A parte il buon rapporto con l’autista del pulmino, Mirko ha qualche increscioso sospeso con la scuola: nella scorsa pagella aveva 5 in condotta. Immagino che sia una rarità tra gli alunni di seconda elementare, comunque è la prima volta che mi capita di parlare con un insufficiente in condotta. Gli ho chiesto cosa avesse mai fatto da meritarsi quel voto. Mi ha risposto che aveva picchiato un bambino. Sì, però lo aveva fatto perché lo aveva sorpreso mentre a sua volta picchiava una bambina, e le bambine bisogna difenderle. Lo sapeva ben lui che doveva difendere quattro sorelle.
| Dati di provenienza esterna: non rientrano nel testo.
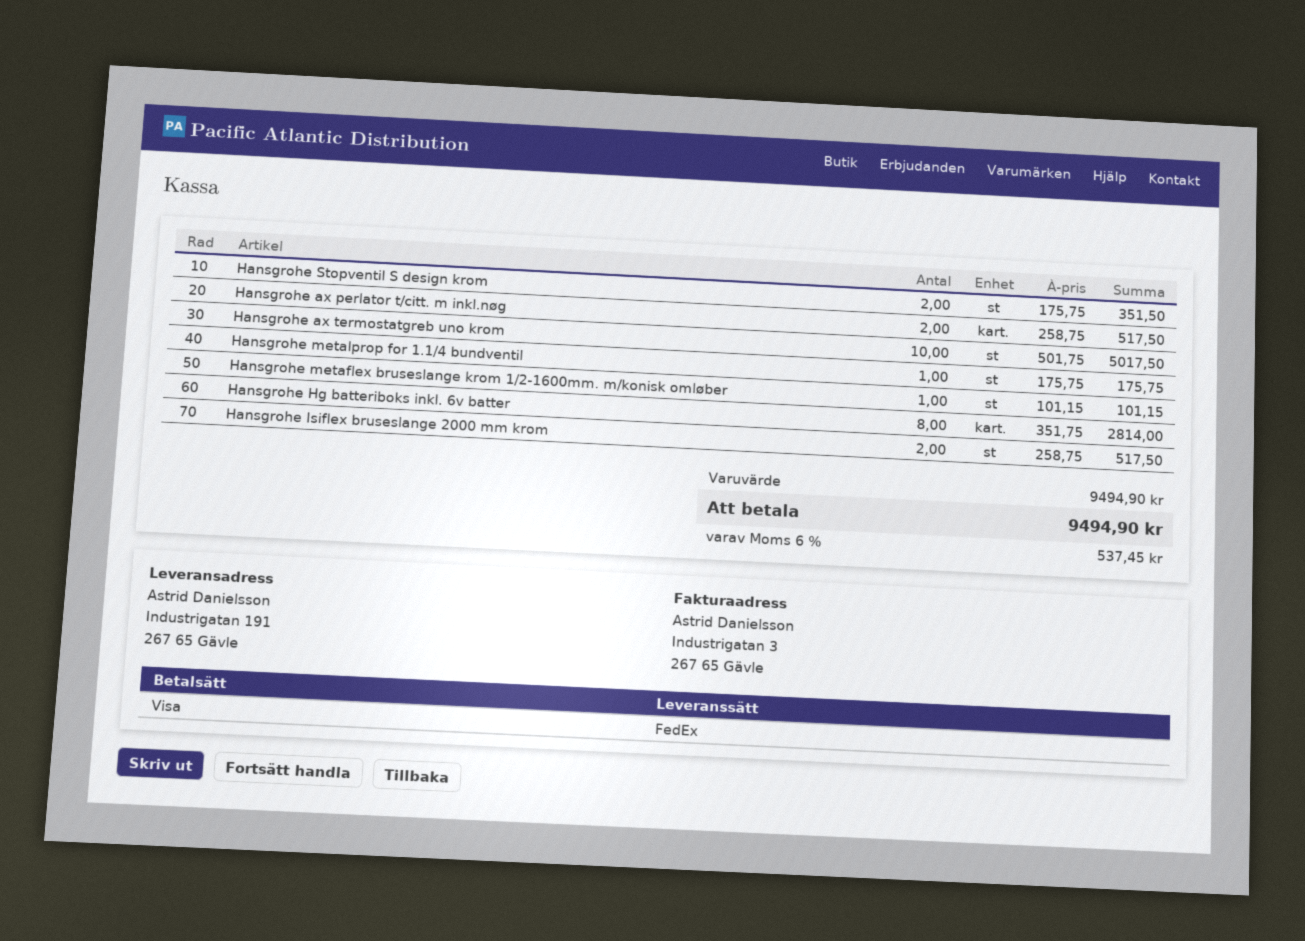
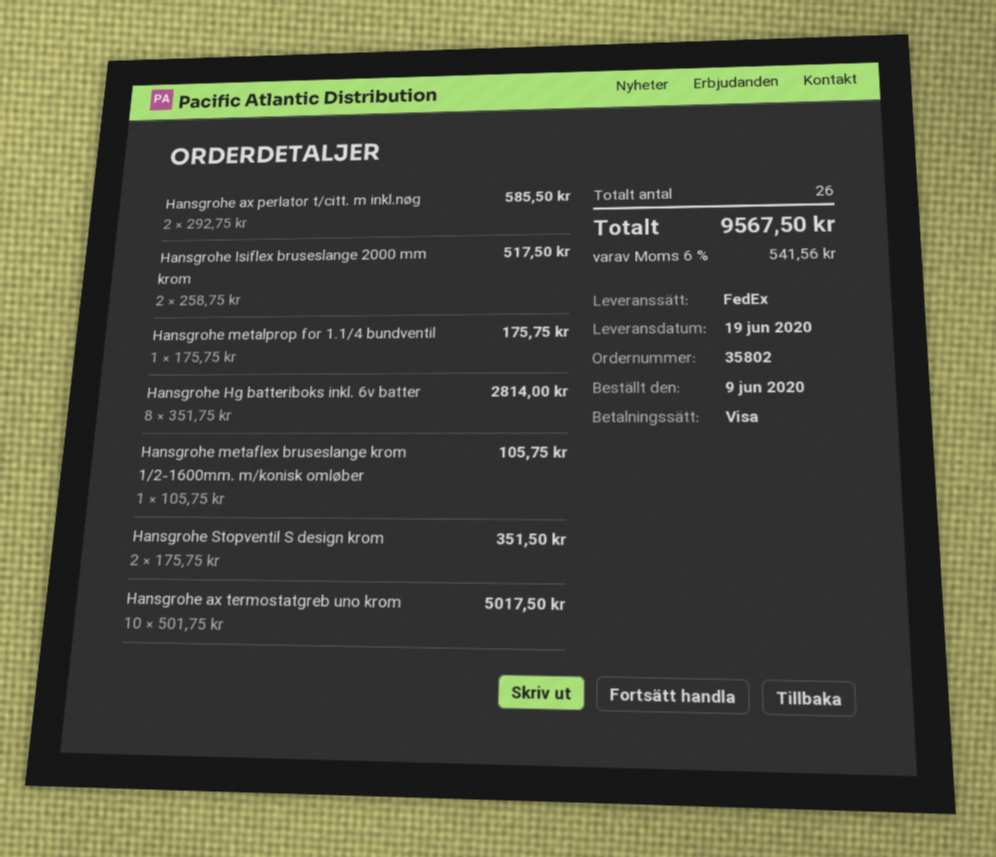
Hansgrohe ax perlator t/citt. m inkl.nøg: 2 x 258.75 = 517.50 -> 2 x 292.75 = 585.50
Hansgrohe metaflex bruseslange krom 1/2-1600mm. m/konisk omløber: 1 x 101.15 = 101.15 -> 1 x 105.75 = 105.75
tax: 6% = 537.45 -> 6% = 541.56
total: 9494.90 -> 9567.50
Immagino che Mirko, grande e grosso com’è, non sia così attento alla manualità nei suoi rapporti con i coetanei, tutti più minuti di lui. Voglio credere che una decisione così grave i suoi insegnanti l’abbiano presa non solo a seguito di quell’episodio. Tutta la campagna intorno è in trepida attesa della prossima pagella per poter constatare che il problema di Mirko con la condotta scolastica è stato brillantemente superato. Ma mi resta un pensiero. Mirko è un bambino che piacerebbe a tutti avere come amico, un personaggio da racconto edificante, quanto di più vicino al mito dell’educazione che viene dalla natura; se fosse l’interprete di un delizioso film sull’infanzia ci commuoverebbe tutti, adulti e bambini, e certamente potrebbe diventare il beniamino di una mitica serie televisiva del genere “Pippi Calzelunghe”. Ma il suo 5 in condotta ci dice che non c’è posto per lui nella realtà, nella realtà oltre la collina dove abita, le case che gli stanno attorno, il pulmino che lo porta in città.
La realtà non sa cosa farsene di Mirko, e Mirko non sa come starci e dove tenere le mani nella realtà. Pensiamo di volere un mondo a misura di bambino, ma il bambino a cui pensiamo non assomiglia a Mirko, ma a qualcosa di assai più malleabile, e facile da usare.